This study reported higher %FM values at all time points except at birth for both boys and girls and at 1 mo for girls when compared with the study by Fomon et al. (9). When compared with the study by Butte et al. (10), %FM reported in this study was lower at 3 mo of age. As body composition of breast-fed infants has been reported to be different from formula-fed full-term infants (19,20), the differences in infant feeding modes between the study by Fomon et al. (9), Butte et al. (10), and our sample may offer a possible explanation for the differences in body composition. However, even when comparing our data with the values reported in the study by Butte et al. (19), which are related only to breast-fed infants, %FM of Italian infants was persistently lower both at birth and at 3 mo. The different data reported in this article could be to some extent explained by the fact that Italian infants have a different genetic background that could play an important role in affecting the growth process. In addition, we can hypothesize a role of maternal prepregnancy BMI and gestational weight gain in influencing fetal growth (21). It has been reported that the neonates born to mothers who have a normal pregravid BMI (<25 kg/m2) have significantly less total and relative fat than the neonates born to overweight/obese mothers (22). Indeed, the mothers of the infants enrolled in this study showed a relative low BMI value.
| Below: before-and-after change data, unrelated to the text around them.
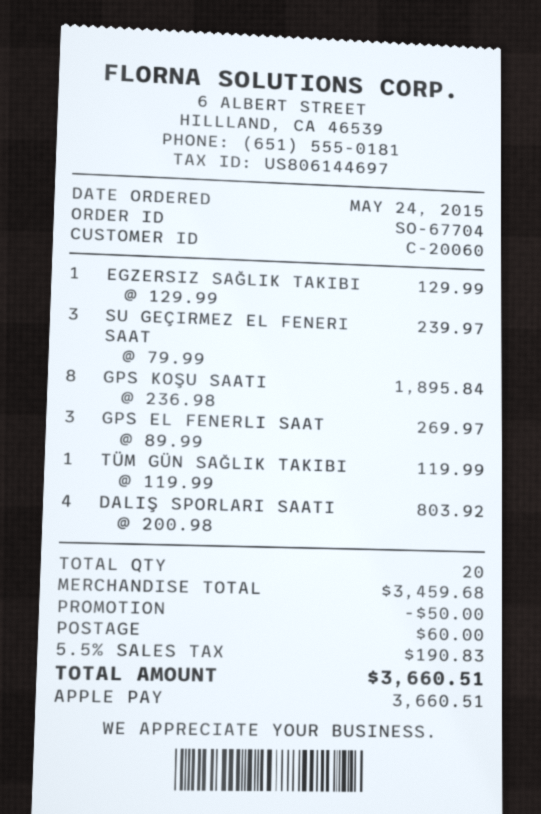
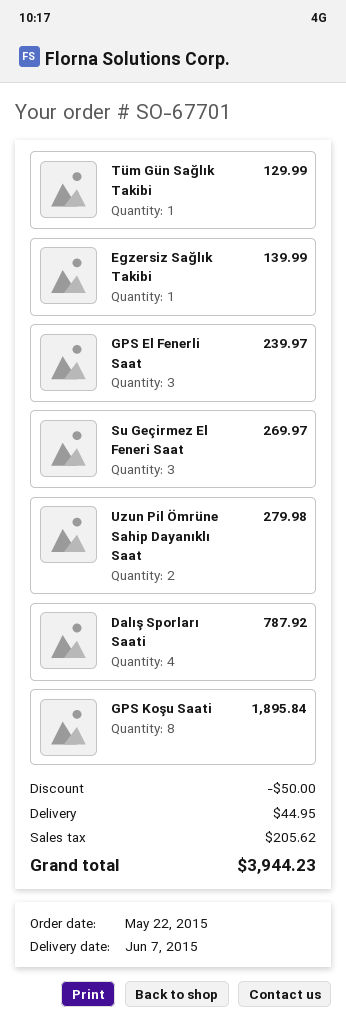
order number: SO-67704 -> SO-67701
order date: 2015-05-24 -> 2015-05-22
EGZERSIZ SAĞLIK TAKIBI: 1 for 129.99 -> 1 for 139.99
SU GEÇIRMEZ EL FENERI SAAT: 3 for 239.97 -> 3 for 269.97
GPS EL FENERLI SAAT: 3 for 269.97 -> 3 for 239.97
TÜM GÜN SAĞLIK TAKIBI: 1 for 119.99 -> 1 for 129.99
DALIŞ SPORLARI SAATI: 4 for 803.92 -> 4 for 787.92
Uzun Pil Ömrüne Sahip Dayanıklı Saat: none -> 2 for 279.98
shipping: 60.00 -> 44.95
tax: 190.83 -> 205.62
total: 3660.51 -> 3944.23

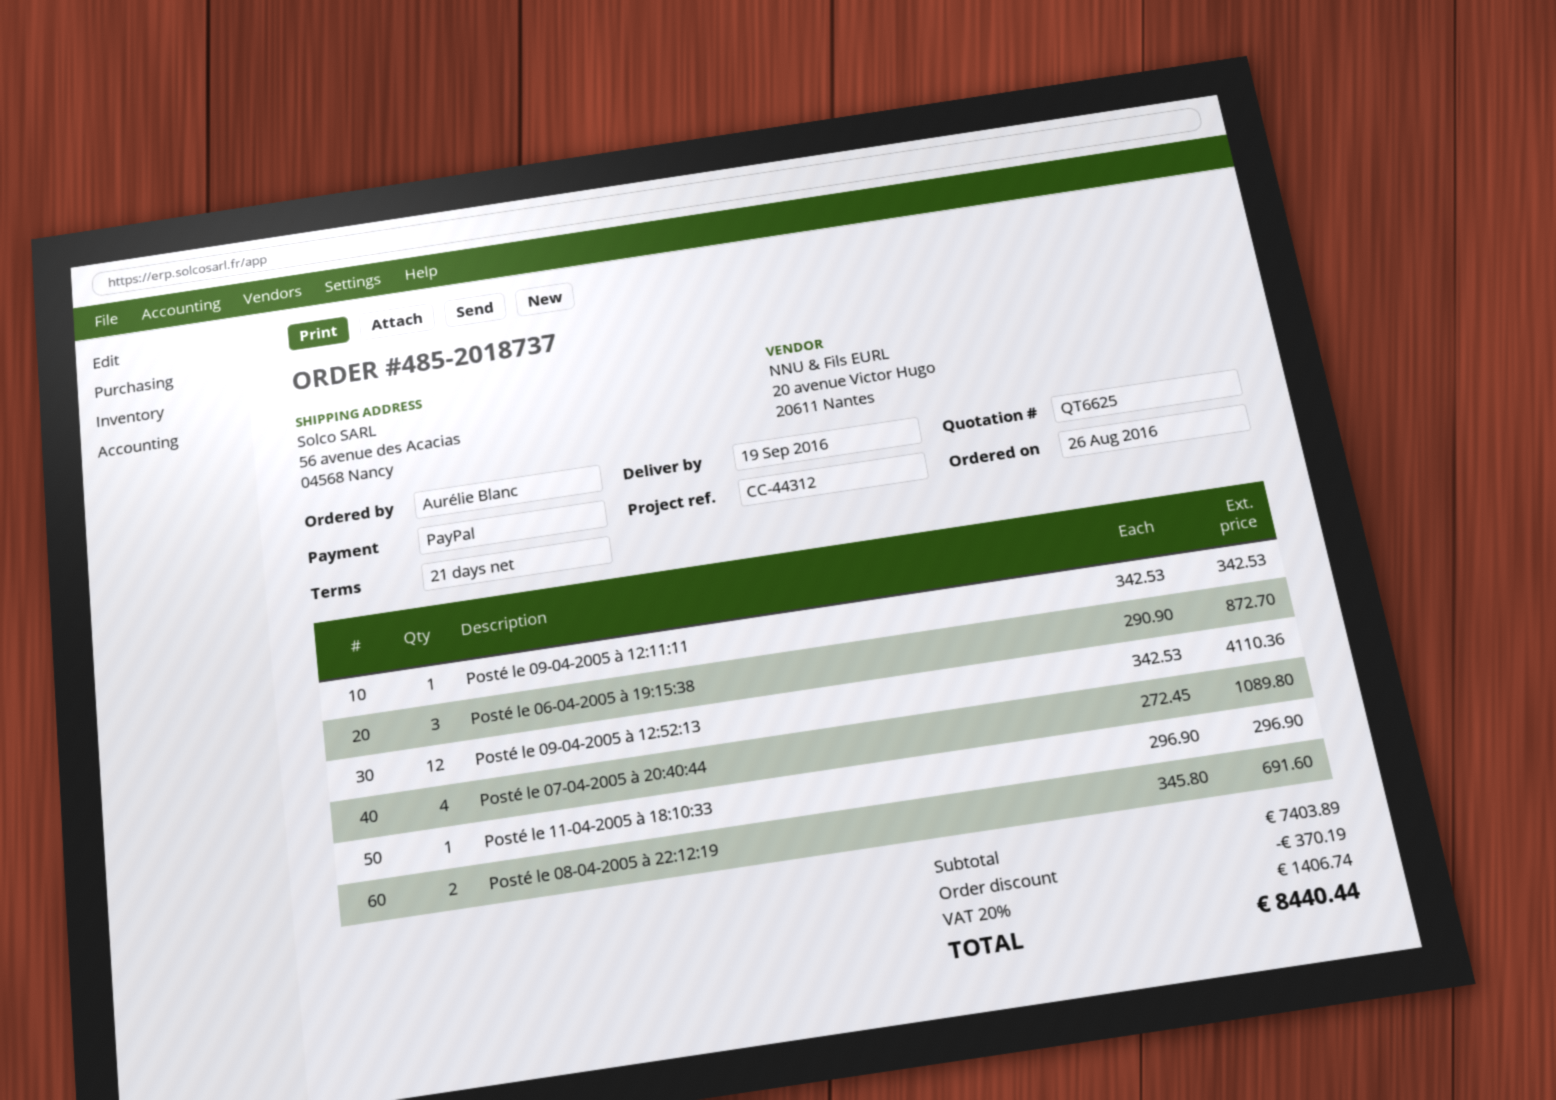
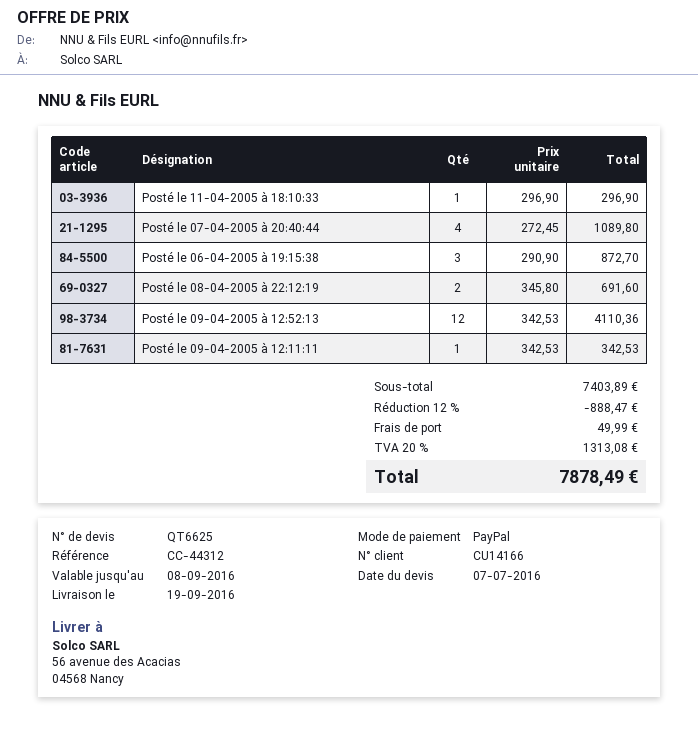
discount: 370.19 -> 888.47
shipping: none -> 49.99
tax: 20% = 1406.74 -> 20% = 1313.08
total: 8440.44 -> 7878.49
The variation in FM values between the Italian and US infants could also be because of the composition of breast milk in the Italian versus US women might be different because of the different dietary habits (23,24). Nasser et al. (24) reported that the modifications of maternal dietary fat intake lead to quick changes of fatty acids composition of breast milk. Moreover, experimental evidence (23) has shown that polyunsaturated fatty acids of the omega6 series are promoters of the adipose tissue development in vivo during the lactation period.
On the contrary, when comparing our data with the values reported by Eriksson et al. (16), %FM of Italian infants at 3 mo was similar to that of Swedish infants. This finding could be partially explained by the fact that all the infants studied by Eriksson et al. (16) were delivered by Caucasian women and most of them were exclusively breast fed. In addition, Eriksson et al. (16) assessed body composition using the same device, which is an air-displacement plethysmograph (i.e. PEA POD), as we did in this study.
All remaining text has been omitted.